A Dish Best Served Cold

An alumnus with a grudge wreaks havoc by requiring a college to tenure its food service workers. Lee Williams surveys the carnage.

February 2, 2010

It was during my job interview here at Stovetop College that I first heard about the quirky little tradition that makes us unusual, and to be honest, it was a real selling point for me, being a populist kind of history professor looking for her first tenure-track job. As I walked across the Lawn, I was thinking about the conversation in which my soon-to-be-department chair had told me about it, three short years ago.

"Yes,” she said. “It’s an oddity. I believe we’re the only college in America, maybe the world, that tenures its food services workers.”

At first, I thought I hadn’t heard her correctly. But as she went on to explain the history of this arrangement, I found myself charmed by this small liberal arts college in the middle of nowhere.

As the story goes, she told me, we had an alumnus who, through some smart investing in a California tech firm, had accumulated an enormous fortune. But then, being in California and all, this fellow, whose name was Edgar H. Carson, converted to Buddhism and decided to give it all away. Since Stovetop was apparently near and dear to his heart, he offered a gift -- $75 million up front, and another million a year in perpetuity, to do whatever the college wanted. The endowment at the time was around $20 million, so this was pretty unbelievable.

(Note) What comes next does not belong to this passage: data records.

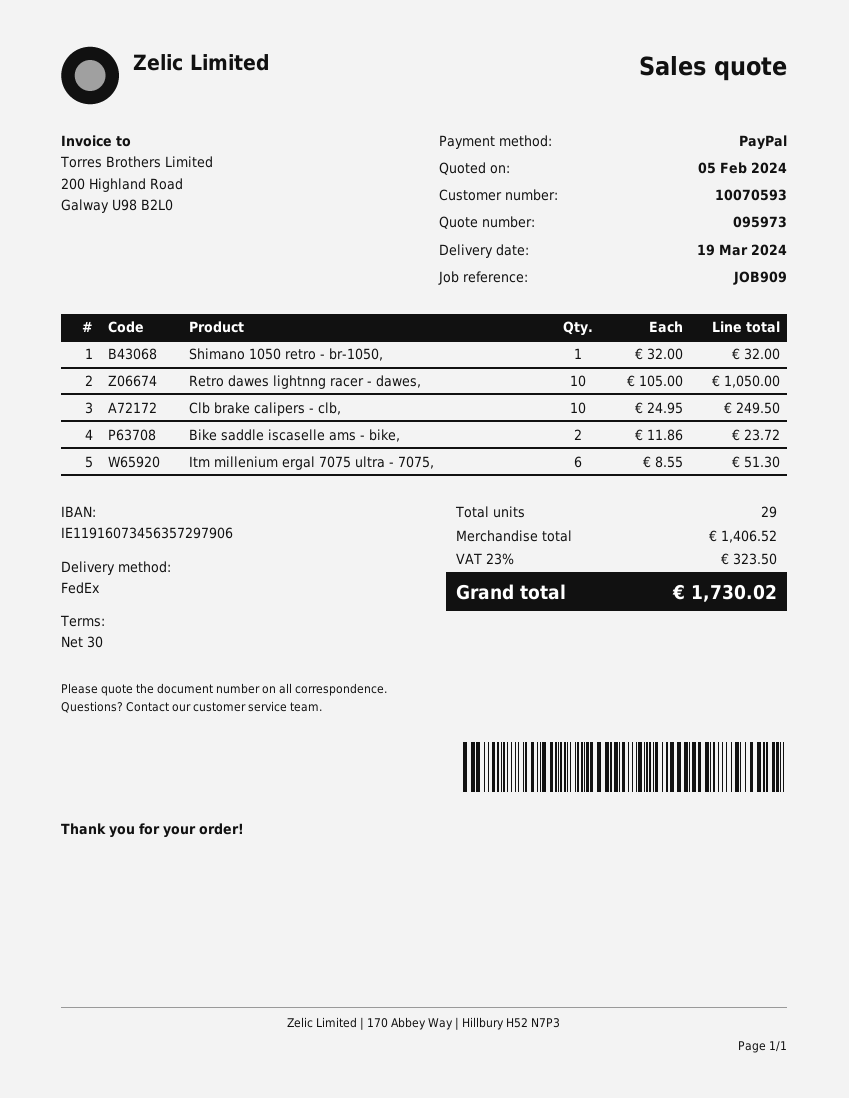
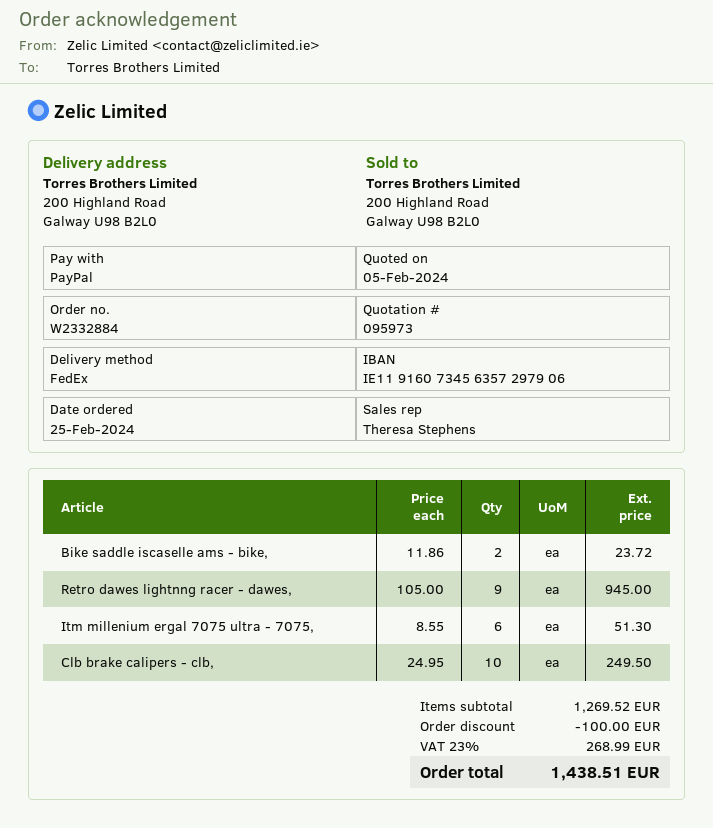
Shimano 1050 retro - br-1050,: 1 x 32.00 = 32.00 -> none
Retro dawes lightnng racer - dawes,: 10 x 105.00 = 1050.00 -> 9 x 105.00 = 945.00
subtotal: 1406.52 -> 1269.52
discount: none -> 100.00
tax: 23% = 323.50 -> 23% = 268.99
total: 1730.02 -> 1438.51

Carson attached one string. It seems that when he was a student here in the ‘60s, he was keenly disappointed in one particular professor who often missed class, showed up drunk, and harassed the women in the class -- the whole nine yards. When Carson, who at the time was just a sophomore, approached the department chair to complain, he was told, “There’s really nothing I can do. He has tenure.”

So Carson vowed that, if given the chance, he would rid Stovetop of tenure and, in doing so, assure future students that such faculty would not be able to make them miserable.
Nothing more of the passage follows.